◆ WHAT IS EXPECTED ◆
Entries below include pictures. Output exactly the lines from the one with "[76,282,141,303] [102,313,194,332] [102,341,199,360]" down to the one with "[80,584,488,603] [80,610,296,628] Can", both ends included, and leave the pictures out.

◆ MATERIAL FOR THIS EXERCISE ◆
§ §

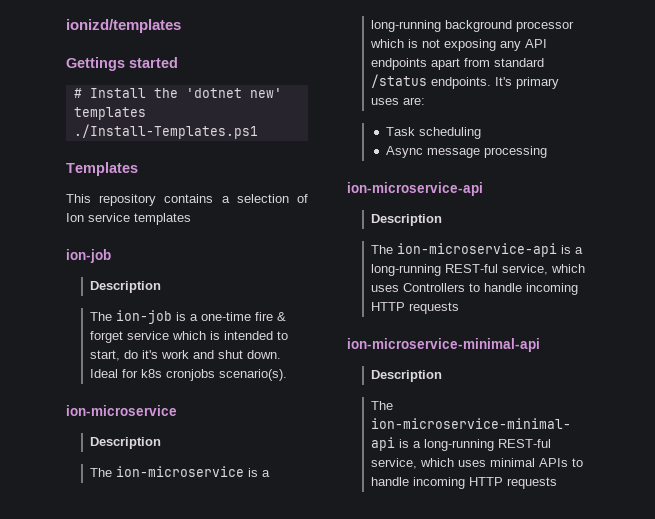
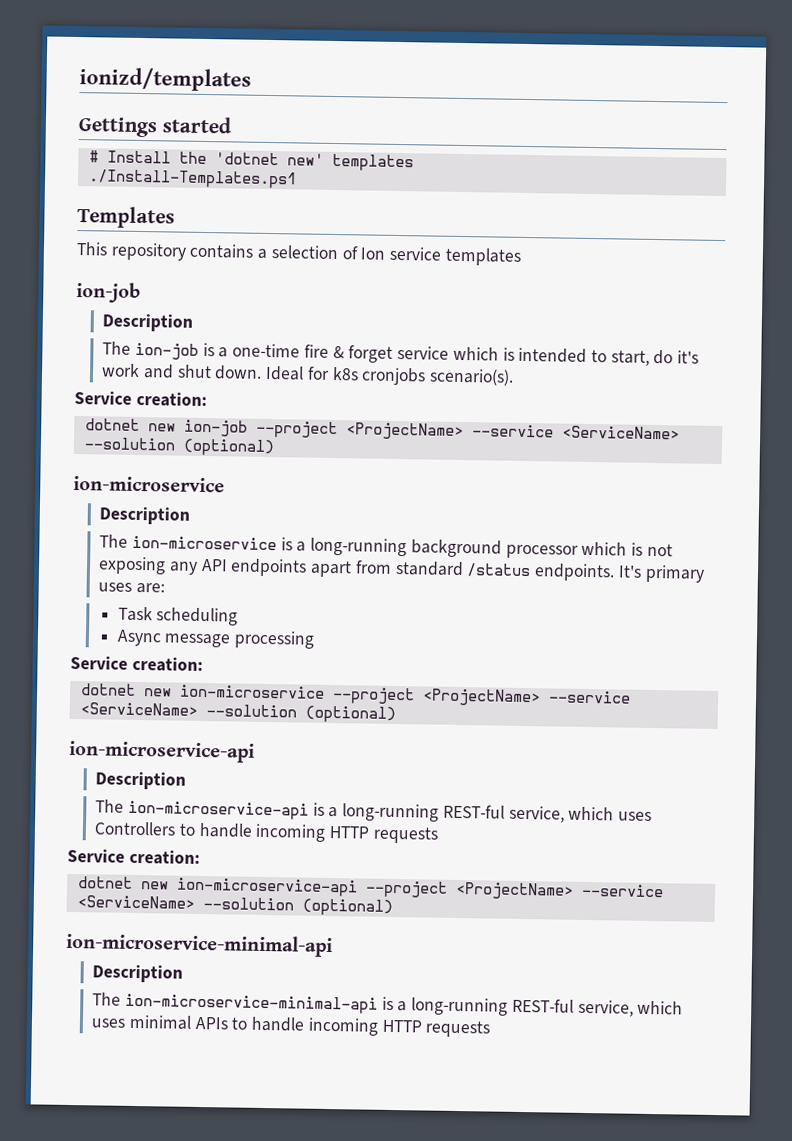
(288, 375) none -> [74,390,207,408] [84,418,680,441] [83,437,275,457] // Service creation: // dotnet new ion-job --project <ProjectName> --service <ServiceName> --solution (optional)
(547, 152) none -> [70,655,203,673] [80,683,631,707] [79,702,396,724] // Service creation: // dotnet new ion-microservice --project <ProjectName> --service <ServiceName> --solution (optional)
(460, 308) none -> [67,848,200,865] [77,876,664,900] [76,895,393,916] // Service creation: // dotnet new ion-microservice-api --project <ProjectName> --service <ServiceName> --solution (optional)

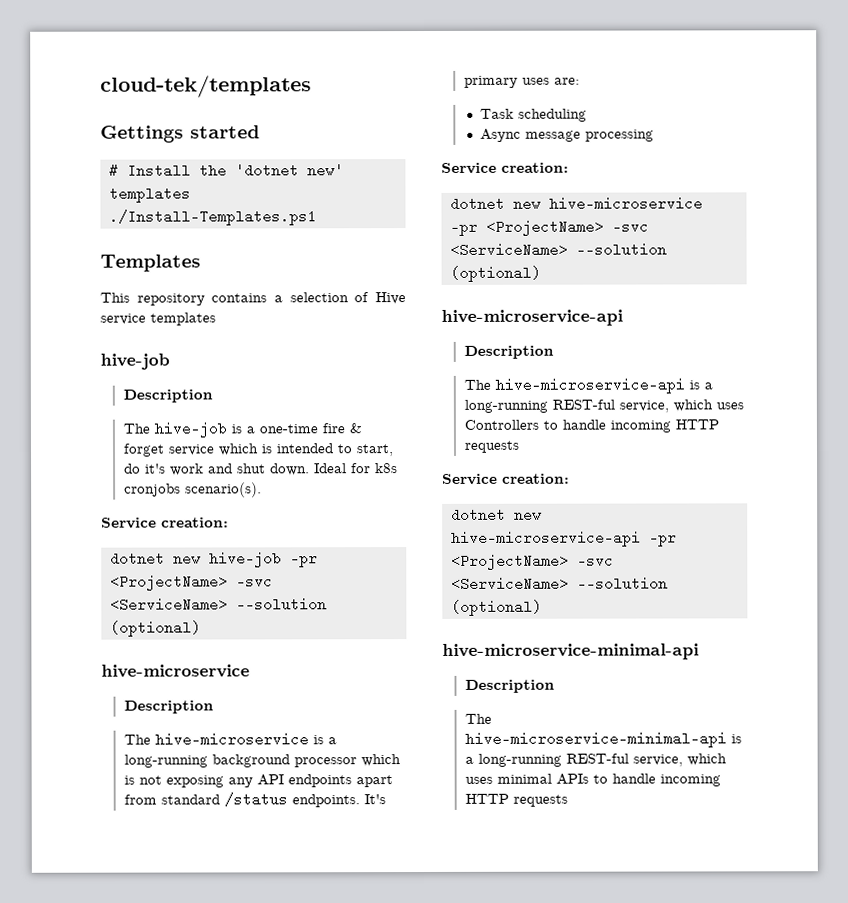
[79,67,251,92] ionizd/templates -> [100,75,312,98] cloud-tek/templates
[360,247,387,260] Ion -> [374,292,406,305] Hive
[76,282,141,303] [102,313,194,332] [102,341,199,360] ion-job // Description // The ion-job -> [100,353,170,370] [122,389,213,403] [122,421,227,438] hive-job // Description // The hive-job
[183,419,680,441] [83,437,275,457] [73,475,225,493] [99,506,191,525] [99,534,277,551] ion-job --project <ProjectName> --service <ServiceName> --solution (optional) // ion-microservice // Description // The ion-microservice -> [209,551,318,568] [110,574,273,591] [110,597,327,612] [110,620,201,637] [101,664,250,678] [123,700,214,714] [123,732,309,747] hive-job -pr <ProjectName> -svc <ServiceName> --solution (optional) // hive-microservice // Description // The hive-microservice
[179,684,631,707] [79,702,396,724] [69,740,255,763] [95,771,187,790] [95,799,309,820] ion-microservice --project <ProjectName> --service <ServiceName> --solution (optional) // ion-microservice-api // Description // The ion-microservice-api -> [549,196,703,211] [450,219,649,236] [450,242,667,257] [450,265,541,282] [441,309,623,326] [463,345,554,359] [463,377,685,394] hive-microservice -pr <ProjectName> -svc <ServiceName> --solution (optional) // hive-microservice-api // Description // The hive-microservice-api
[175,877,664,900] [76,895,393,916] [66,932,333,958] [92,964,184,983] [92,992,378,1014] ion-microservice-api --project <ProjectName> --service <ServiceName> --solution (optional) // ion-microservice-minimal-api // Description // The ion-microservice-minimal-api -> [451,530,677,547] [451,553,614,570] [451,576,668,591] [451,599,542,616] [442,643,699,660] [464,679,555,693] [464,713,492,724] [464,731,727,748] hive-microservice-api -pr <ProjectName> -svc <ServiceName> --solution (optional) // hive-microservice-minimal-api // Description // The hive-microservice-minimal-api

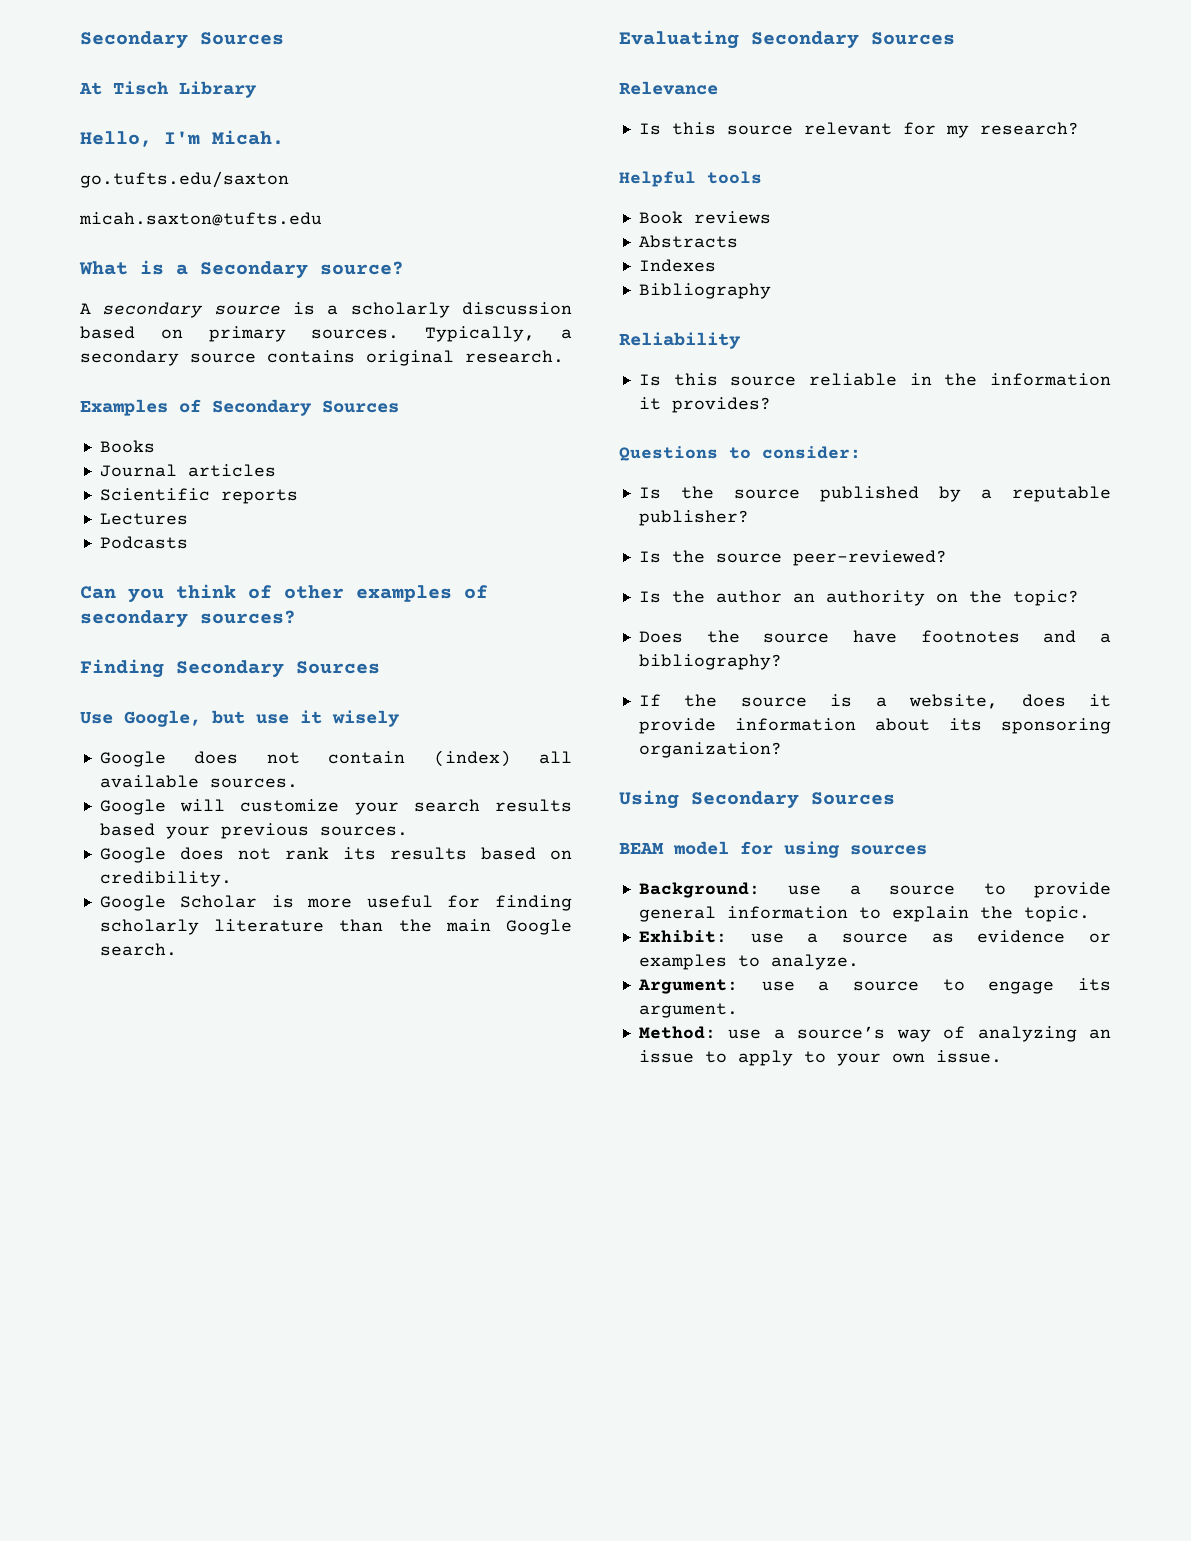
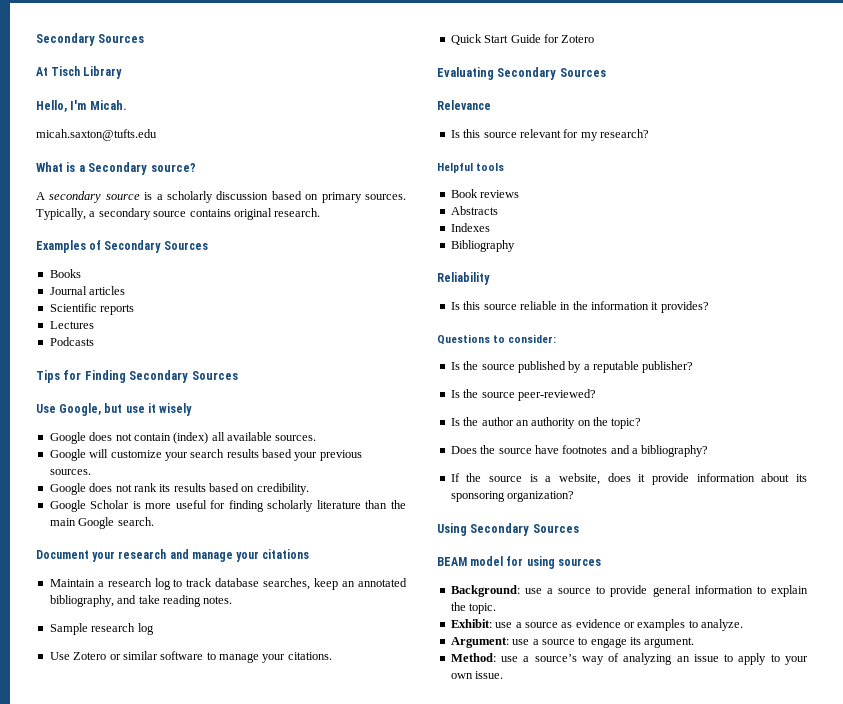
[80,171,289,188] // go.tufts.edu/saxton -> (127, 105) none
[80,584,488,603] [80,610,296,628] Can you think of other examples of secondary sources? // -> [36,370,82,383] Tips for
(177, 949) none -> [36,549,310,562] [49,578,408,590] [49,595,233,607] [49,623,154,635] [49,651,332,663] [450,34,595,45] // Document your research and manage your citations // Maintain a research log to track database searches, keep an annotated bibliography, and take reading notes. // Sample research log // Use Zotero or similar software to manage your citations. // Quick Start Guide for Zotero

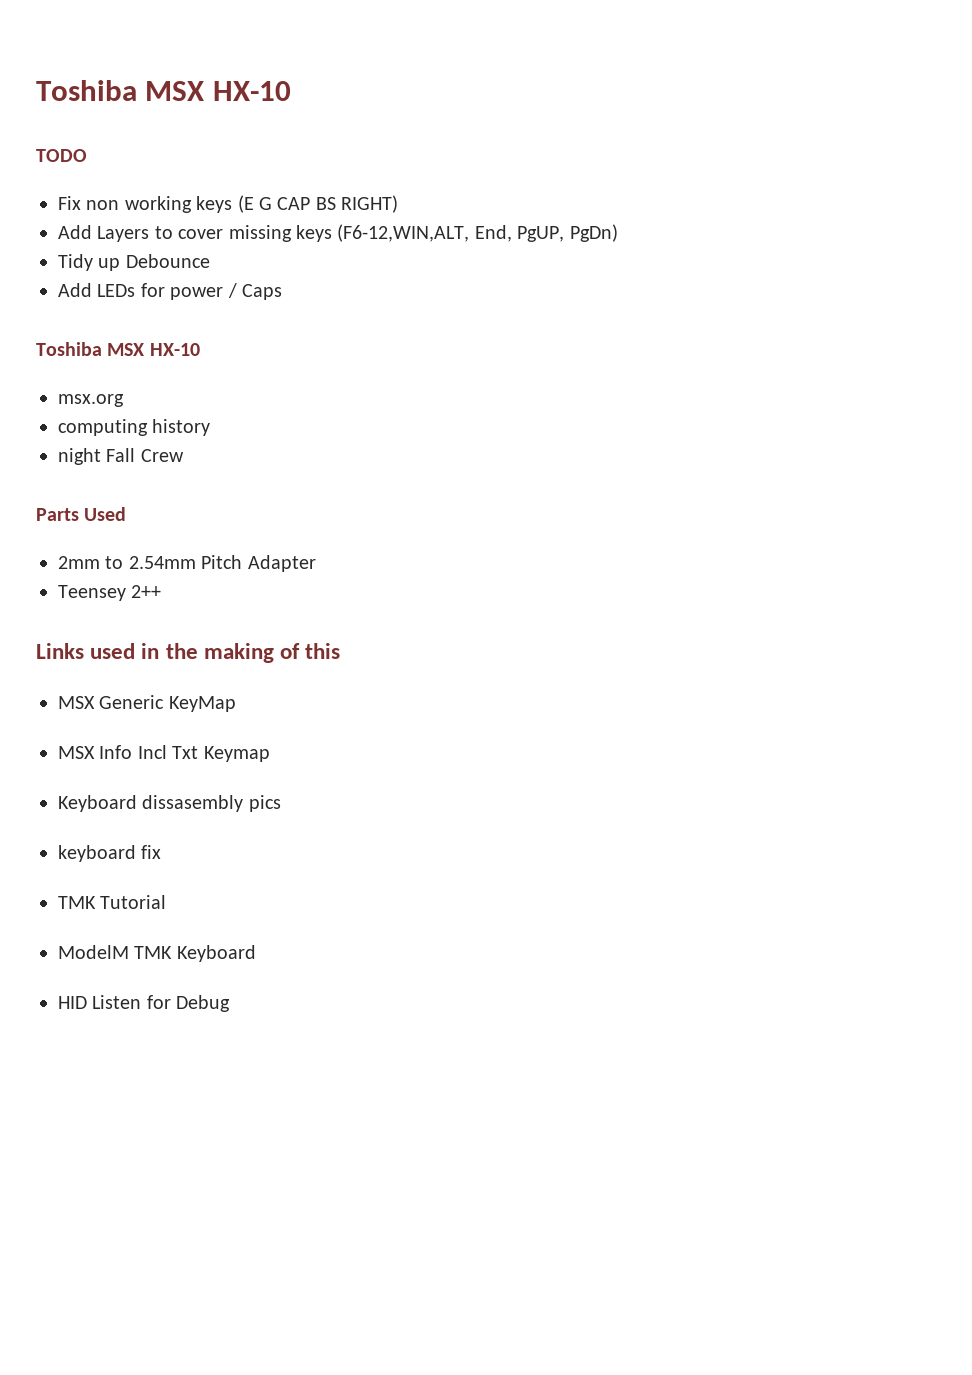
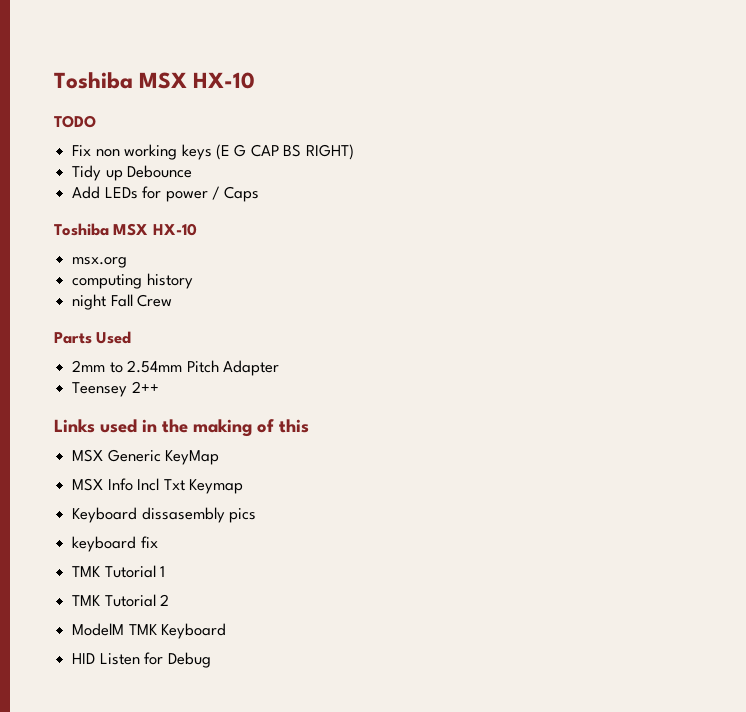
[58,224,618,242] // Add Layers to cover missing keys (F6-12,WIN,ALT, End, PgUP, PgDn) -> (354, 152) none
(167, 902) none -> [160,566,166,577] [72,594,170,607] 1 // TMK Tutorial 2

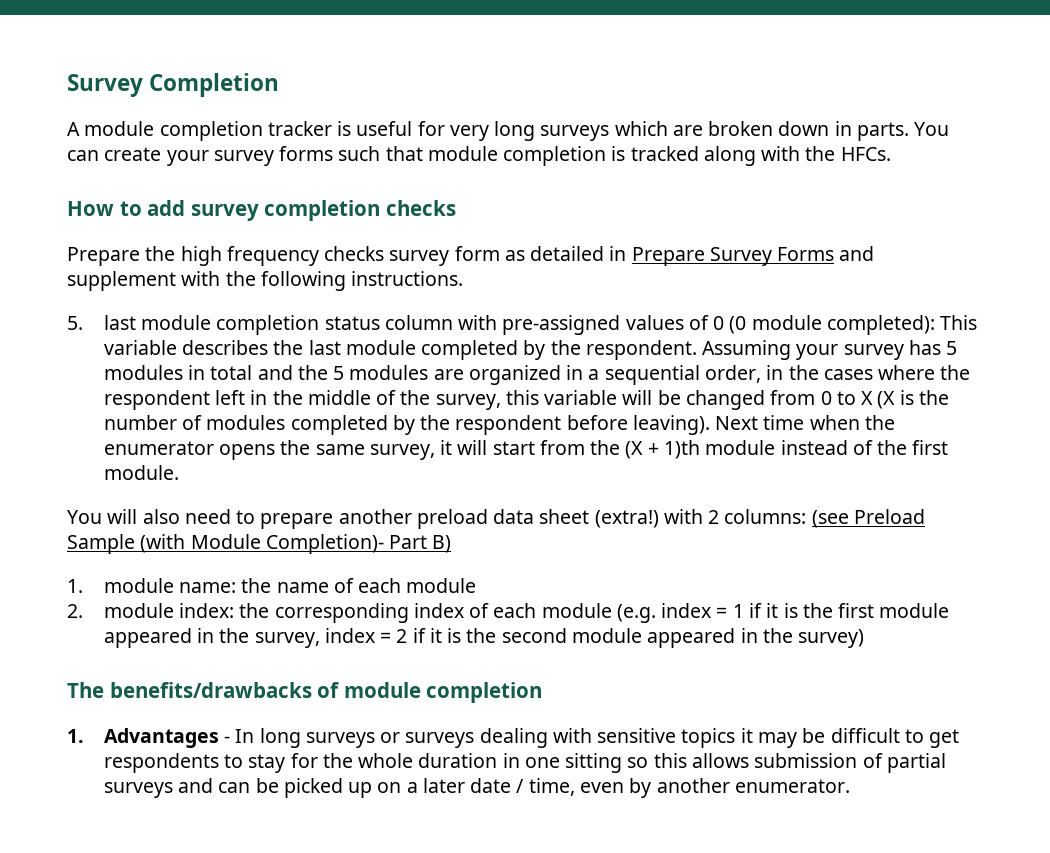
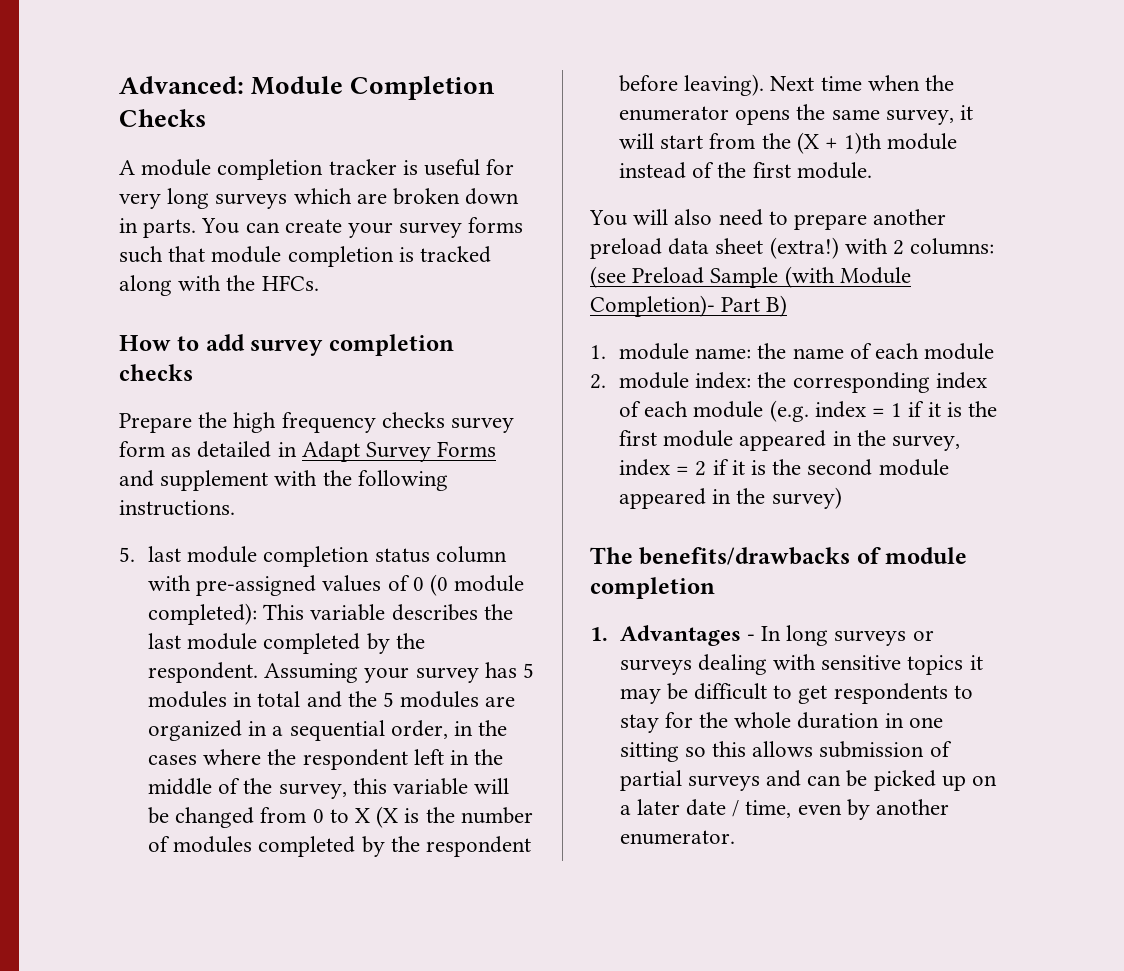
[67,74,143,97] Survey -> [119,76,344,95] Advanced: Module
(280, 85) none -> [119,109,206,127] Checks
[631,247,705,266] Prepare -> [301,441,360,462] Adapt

§ §

◆ WRITTEN SOLUTION ◆
[76,282,141,303] [102,313,194,332] [102,341,199,360] ion-job // Description // The ion-job -> [100,353,170,370] [122,389,213,403] [122,421,227,438] hive-job // Description // The hive-job
[183,419,680,441] [83,437,275,457] [73,475,225,493] [99,506,191,525] [99,534,277,551] ion-job --project <ProjectName> --service <ServiceName> --solution (optional) // ion-microservice // Description // The ion-microservice -> [209,551,318,568] [110,574,273,591] [110,597,327,612] [110,620,201,637] [101,664,250,678] [123,700,214,714] [123,732,309,747] hive-job -pr <ProjectName> -svc <ServiceName> --solution (optional) // hive-microservice // Description // The hive-microservice
[179,684,631,707] [79,702,396,724] [69,740,255,763] [95,771,187,790] [95,799,309,820] ion-microservice --project <ProjectName> --service <ServiceName> --solution (optional) // ion-microservice-api // Description // The ion-microservice-api -> [549,196,703,211] [450,219,649,236] [450,242,667,257] [450,265,541,282] [441,309,623,326] [463,345,554,359] [463,377,685,394] hive-microservice -pr <ProjectName> -svc <ServiceName> --solution (optional) // hive-microservice-api // Description // The hive-microservice-api
[175,877,664,900] [76,895,393,916] [66,932,333,958] [92,964,184,983] [92,992,378,1014] ion-microservice-api --project <ProjectName> --service <ServiceName> --solution (optional) // ion-microservice-minimal-api // Description // The ion-microservice-minimal-api -> [451,530,677,547] [451,553,614,570] [451,576,668,591] [451,599,542,616] [442,643,699,660] [464,679,555,693] [464,713,492,724] [464,731,727,748] hive-microservice-api -pr <ProjectName> -svc <ServiceName> --solution (optional) // hive-microservice-minimal-api // Description // The hive-microservice-minimal-api

[80,171,289,188] // go.tufts.edu/saxton -> (127, 105) none
[80,584,488,603] [80,610,296,628] Can you think of other examples of secondary sources? // -> [36,370,82,383] Tips for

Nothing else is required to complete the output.